User interface change data:
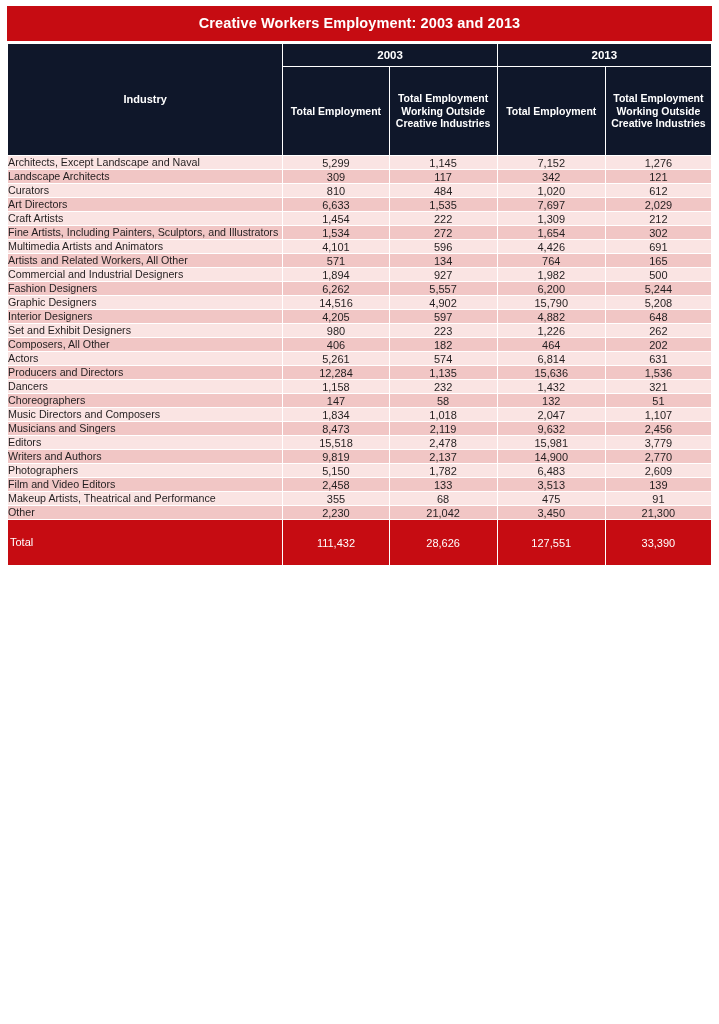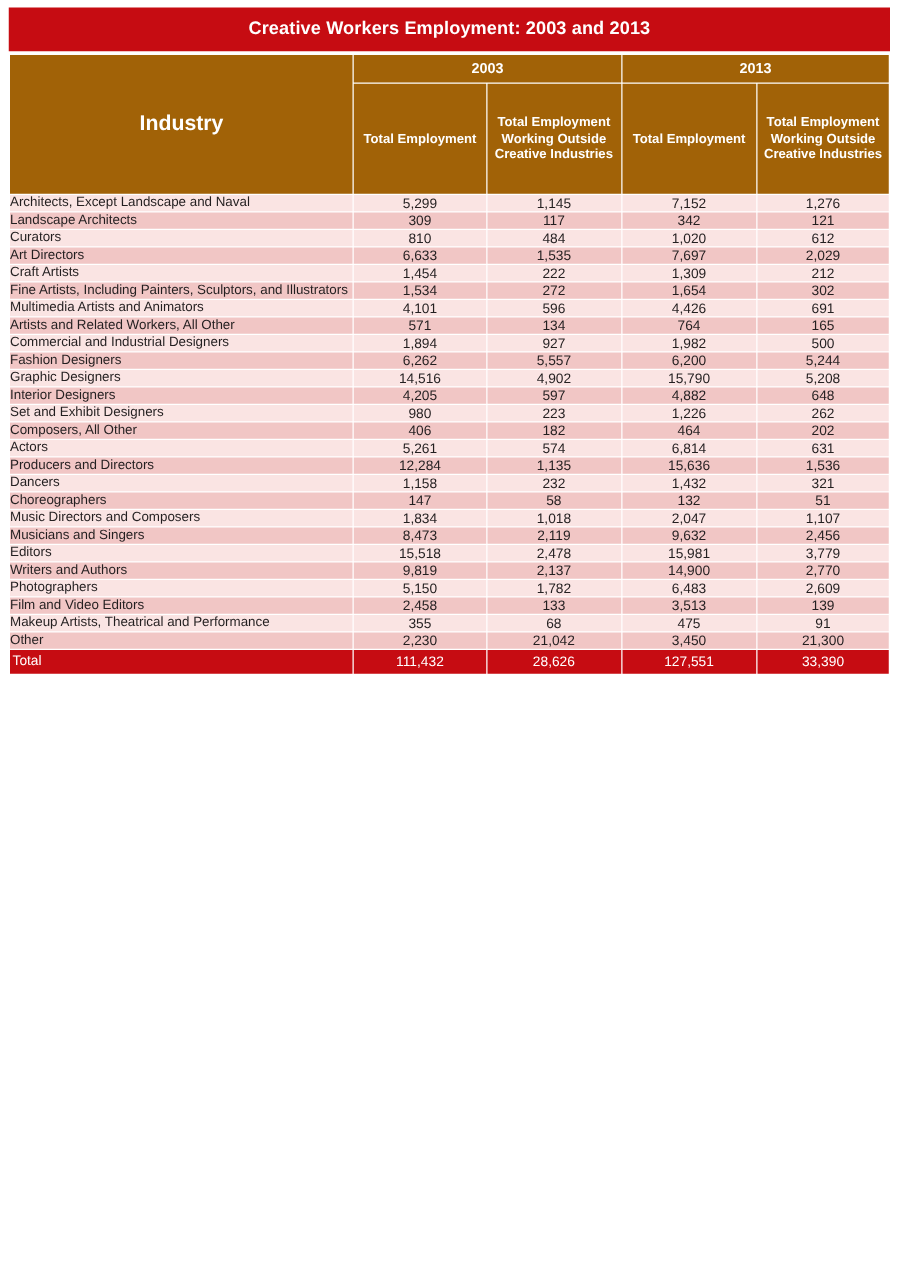--- a/index.html
+++ b/index.html
@@ -52,7 +52,7 @@
   }
   
   th.hd {
-    background: #a16207;
+    background: #0f172a;
     color: #ffffff;
     font-weight: bold;
     text-align: center;

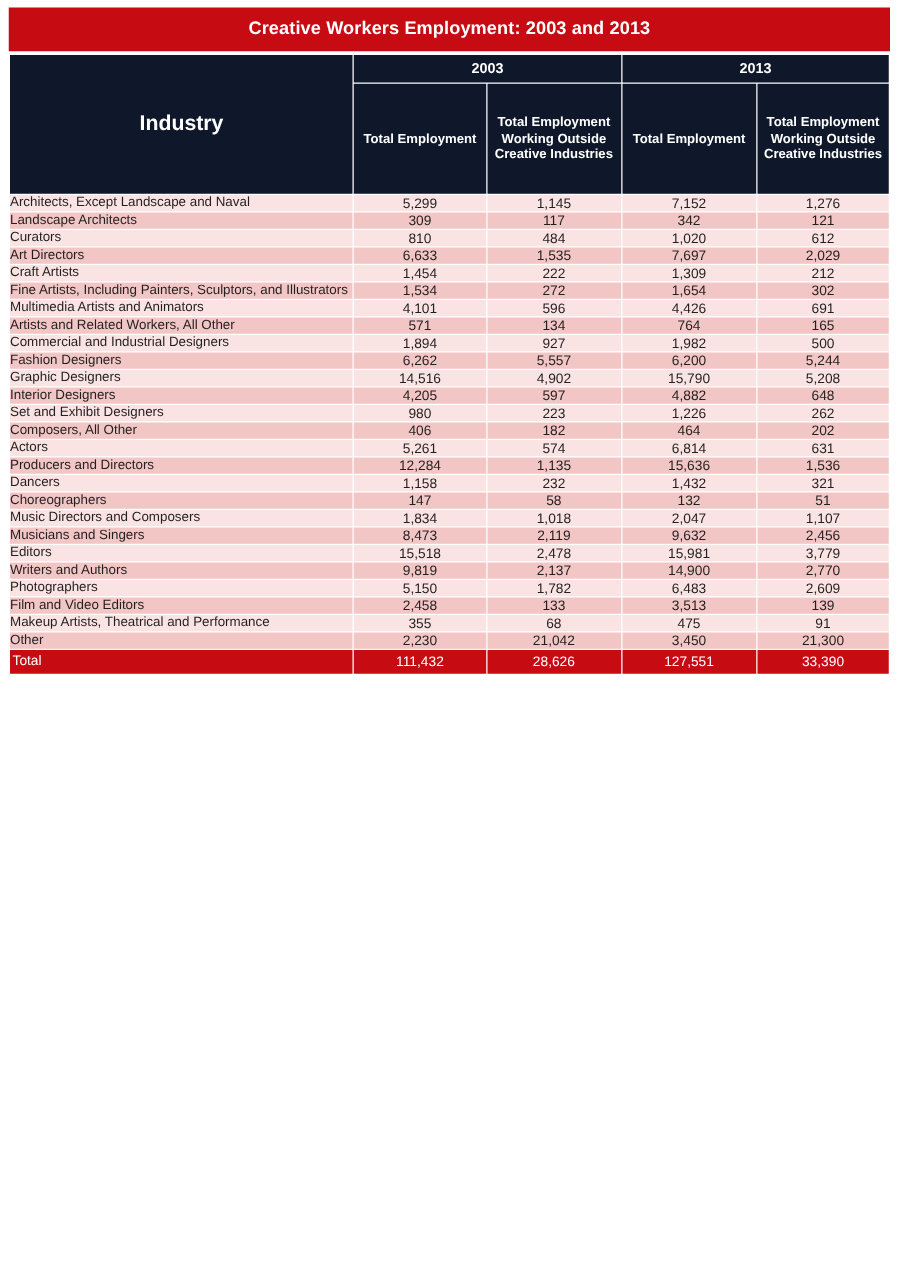--- a/index.html
+++ b/index.html
@@ -61,7 +61,7 @@
     padding: 3px 2px;
   }
   th.hd-industry {
-    font-size: 17px;
+    font-size: 11px;
   }
   th.hd-year {
     font-size: 11.5px;

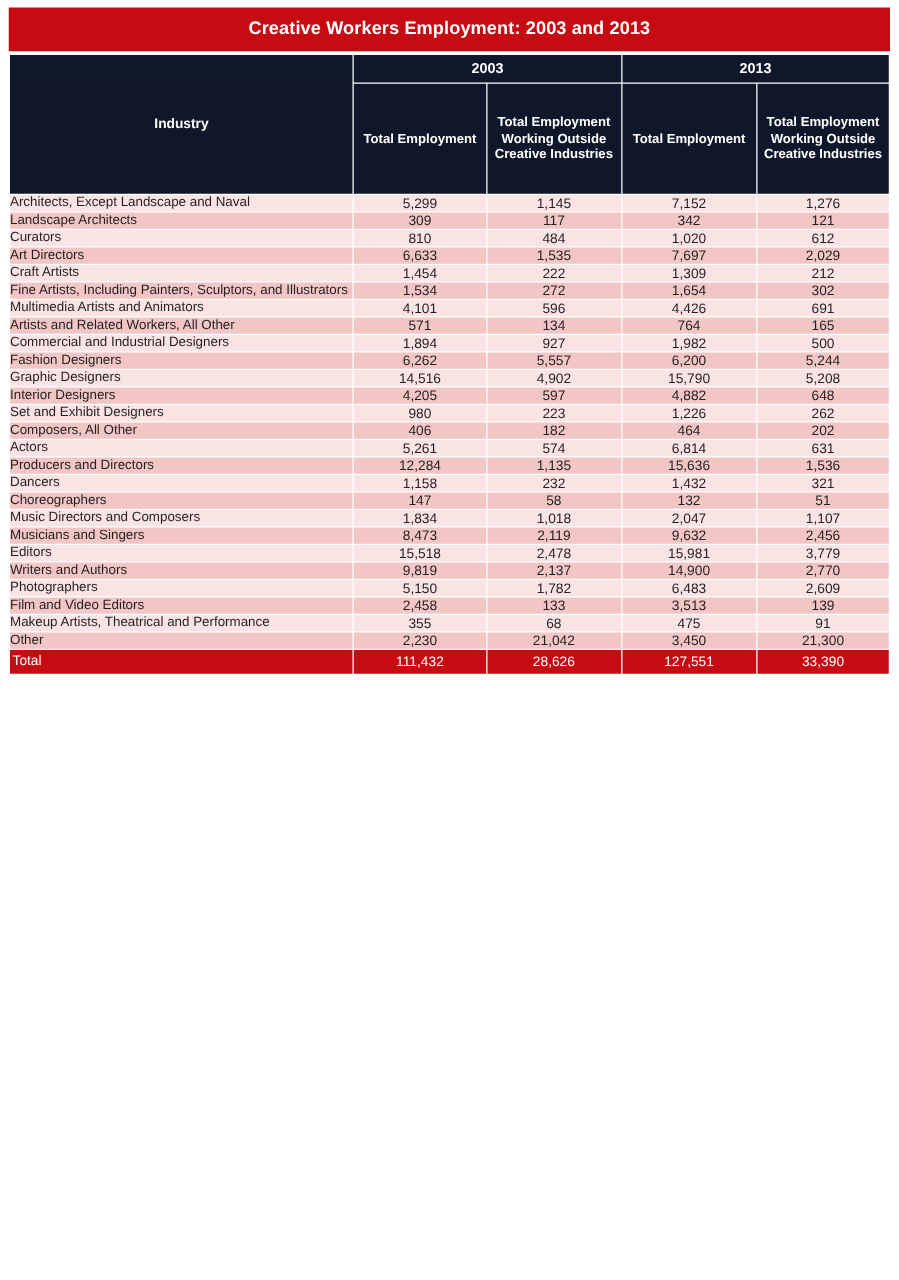--- a/index.html
+++ b/index.html
@@ -92,7 +92,7 @@
     background: #c60c12;
     color: #ffffff;
     font-size: 11px;
-    padding: 3px 2px;
+    padding: 16px 2px;
   }
   tr.total td.ind { font-size: 11px; }
 </style>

PROBLEM DESCRIPTION: Write the lines above out again exactly, excluding every picture.

RESULT FOR THIS TASK:
--- a/index.html
+++ b/index.html
@@ -52,7 +52,7 @@
   }
   
   th.hd {
-    background: #a16207;
+    background: #0f172a;
     color: #ffffff;
     font-weight: bold;
     text-align: center;

--- a/index.html
+++ b/index.html
@@ -61,7 +61,7 @@
     padding: 3px 2px;
   }
   th.hd-industry {
-    font-size: 17px;
+    font-size: 11px;
   }
   th.hd-year {
     font-size: 11.5px;

--- a/index.html
+++ b/index.html
@@ -92,7 +92,7 @@
     background: #c60c12;
     color: #ffffff;
     font-size: 11px;
-    padding: 3px 2px;
+    padding: 16px 2px;
   }
   tr.total td.ind { font-size: 11px; }
 </style>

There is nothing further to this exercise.